Discapacitado tú – @BlasRGEscritor

BlasRGEscritor @BlasRuizGrau, krakens y sirenas, Perspectivas

La miro y sonrío.

No es la típica sonrisa de cuando algo te agrada. No. La verdad es que no.

No sé cómo anda mi ya tan desgastado depósito de ironía, pero algo me tiene que quedar para haber sonreído teniendo esto delante. No puedo explicármelo de otra manera.

Y eso que ahí está, desafiante, como siempre. Imponente, como todas las veces. Imposible, como dirían muchos.

Ahora sí sonrío abiertamente. Imposible. Ja. Cobarde palabra que inventaron aquellos que decidieron rendirse, no intentarlo. Imposible. Ja. Menuda excusa de quien tira la toalla a las primeras de cambio. No quiero imaginar mi vida ahora mismo si no hubiera tachado las dos primeras letras de la palabra.

No quiero decir con eso que mire por encima del hombro a nadie, al contrario. Es más fácil que miren por encima del mío, ya que lo tengo a la altura del estómago de la mayoría de los adultos.

La vuelvo a mirar.

Es increíble como ante algo, a priori, tan cotidiano, me vengan a la mente tantos recuerdos.

Recuerdo haber entrado a quirófano con el típico miedo, no más del justo, tenía un diagnóstico en firme y nada tenía por qué salir mal. Pero Murphy se cebó. Sus hipótesis no fueron ciertas, sus manos no supieron tener el cuidado necesario. Mi saco dural ser rompió. Mi vida con él.

Mis primeros pensamientos me hicieron creer que sería algo momentáneo, producto de una serie de errores, pero momentáneo. Después de varios meses en dos hospitales me di cuenta que no.
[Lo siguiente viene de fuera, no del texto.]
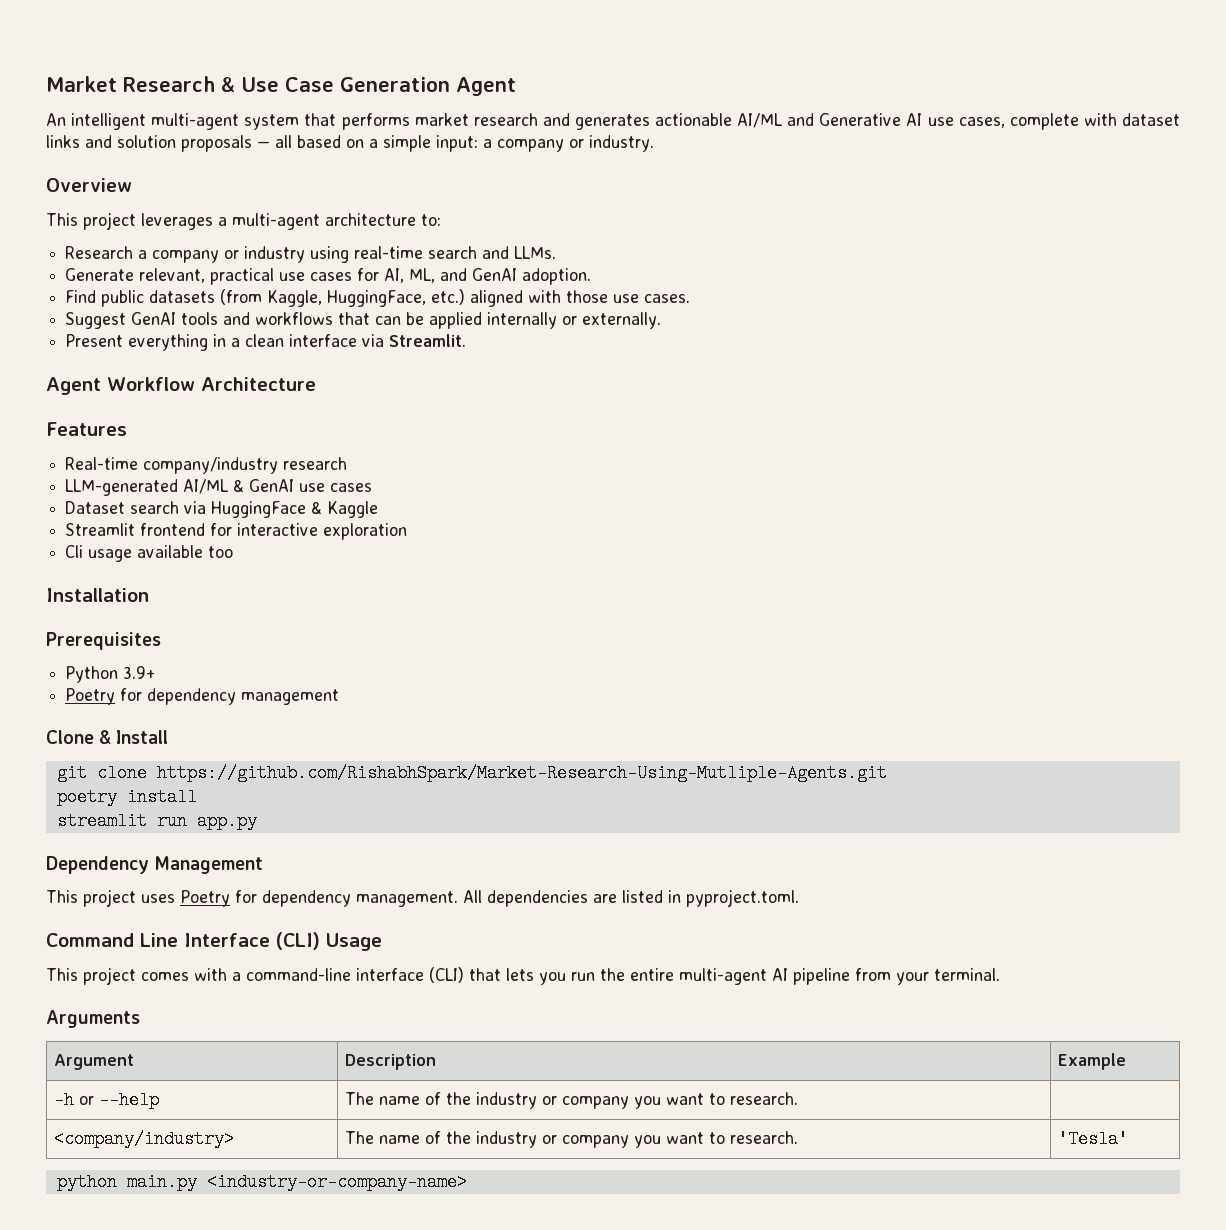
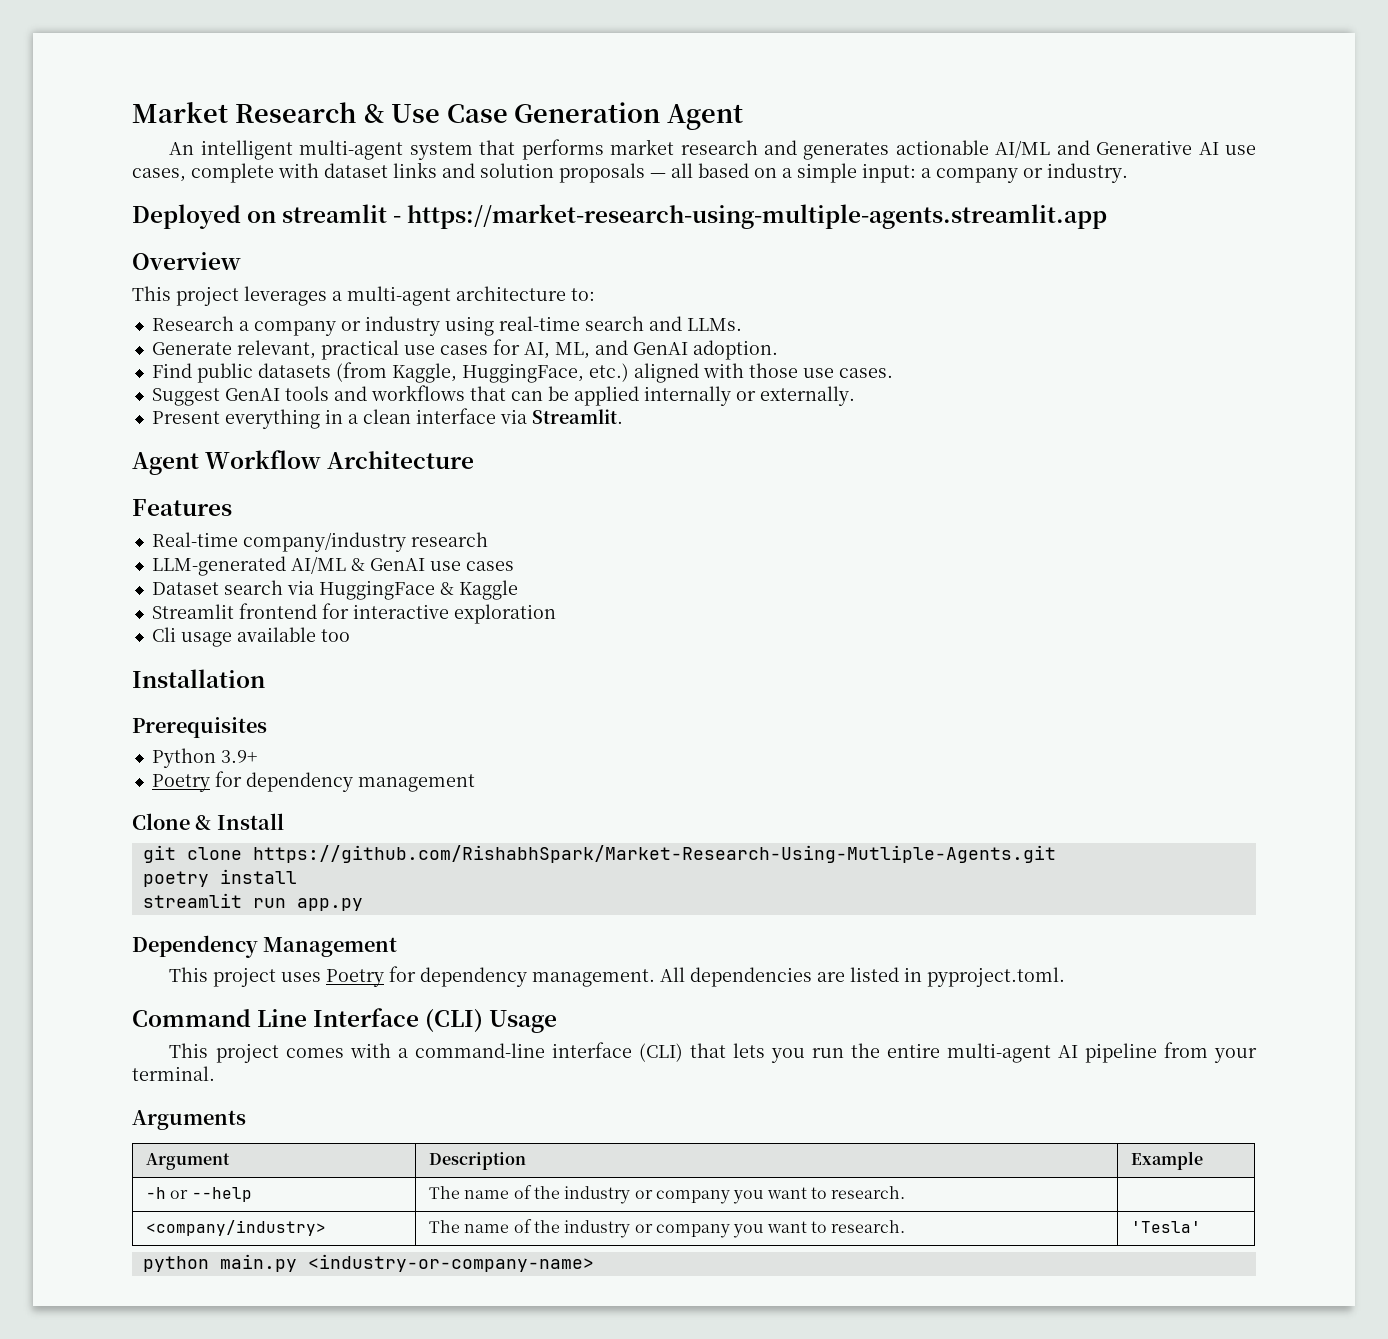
+ Deployed on streamlit - https://market-research-using-multiple-agents.streamlit.app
No volvería a caminar.

¿De verdad iba a quedarme postrado para siempre en esa silla? ¿Qué pasaría con mi trabajo, con mis amigos, con mi familia? ¿Qué pasaría conmigo mismo?

¿Me aceptarían tal cual? ¿Tenían que llevarme a rastras a todos lados como a un puto inútil?

En ese momento los problemas que hasta esa fecha creía que eran importantes, dejaron de serlo. ¿Qué mierda me importaba una factura, la batería de mi móvil o esa porquería de tonterías diarias si no iba a volver a caminar?

Entonces apareció mi hija. Con cuatro años, sí cuatro años, me hizo la pregunta que lo cambió todo:

—¿Qué haces con una silla si acabas de salir del hospital?

Esa pregunta me hizo pensar que había que luchar, que tenía que vivir la vida y seguir luchando por ella. Por los míos. Por mí mismo. Decidí no convertirme en el estorbo que podría ser si me daba por vencido. Quise demostrar que no hay palabra más errónea y mal utilizada que “inválido”.

Desde entonces peleo, soy como tú, quizá hasta pueda hacer más cosas porque tengo una voluntad que tú no tienes. Puede que esta silla me sirva para llevar ciertos atributos de tan considerable tamaño que costaría acarrear andando. Sí, sonará soez, pero siento que nada ni nadie me puede parar. Incluso he podido hacer 800 km montado en este amasijo de hierros. Unos hierros que ahora me llevan a todas partes.

Pero luego me encuentro frente a barreras como ésta y me pregunto muchas cosas.

¿Qué ocurriría si fueras tú el que tuviera que subir ahí?

¿Por qué me haces la vida más difícil?

¿Por qué no empatizas con quien tiene menos acceso que tú a ciertos lugares?

¿Por qué cojones das tu consentimiento para que se construya una rampa que ni empujado podría subir?

No es cuestión de sillas de ruedas, ni siquiera. También hay padres con carricoches, personas mayores —y no tanto— a las que les cuesta subir un escalón.

¿Por qué coño no piensas un poco más en todos nosotros?

Ya no sonrío. No me apetece.

¿Tú eres el que me llama a mí discapacitado?

No. Lo siento, pero no. El discapacitado eres tú.

Inspirado por y dedicado para @OscarJim3nez y todos aquellos que nos dan una lección cada día, pero tienen que superar estas adversidades que NOSOTROS mismos les ponemos. Preguntémonos quiénes son en realidad los discapacitados.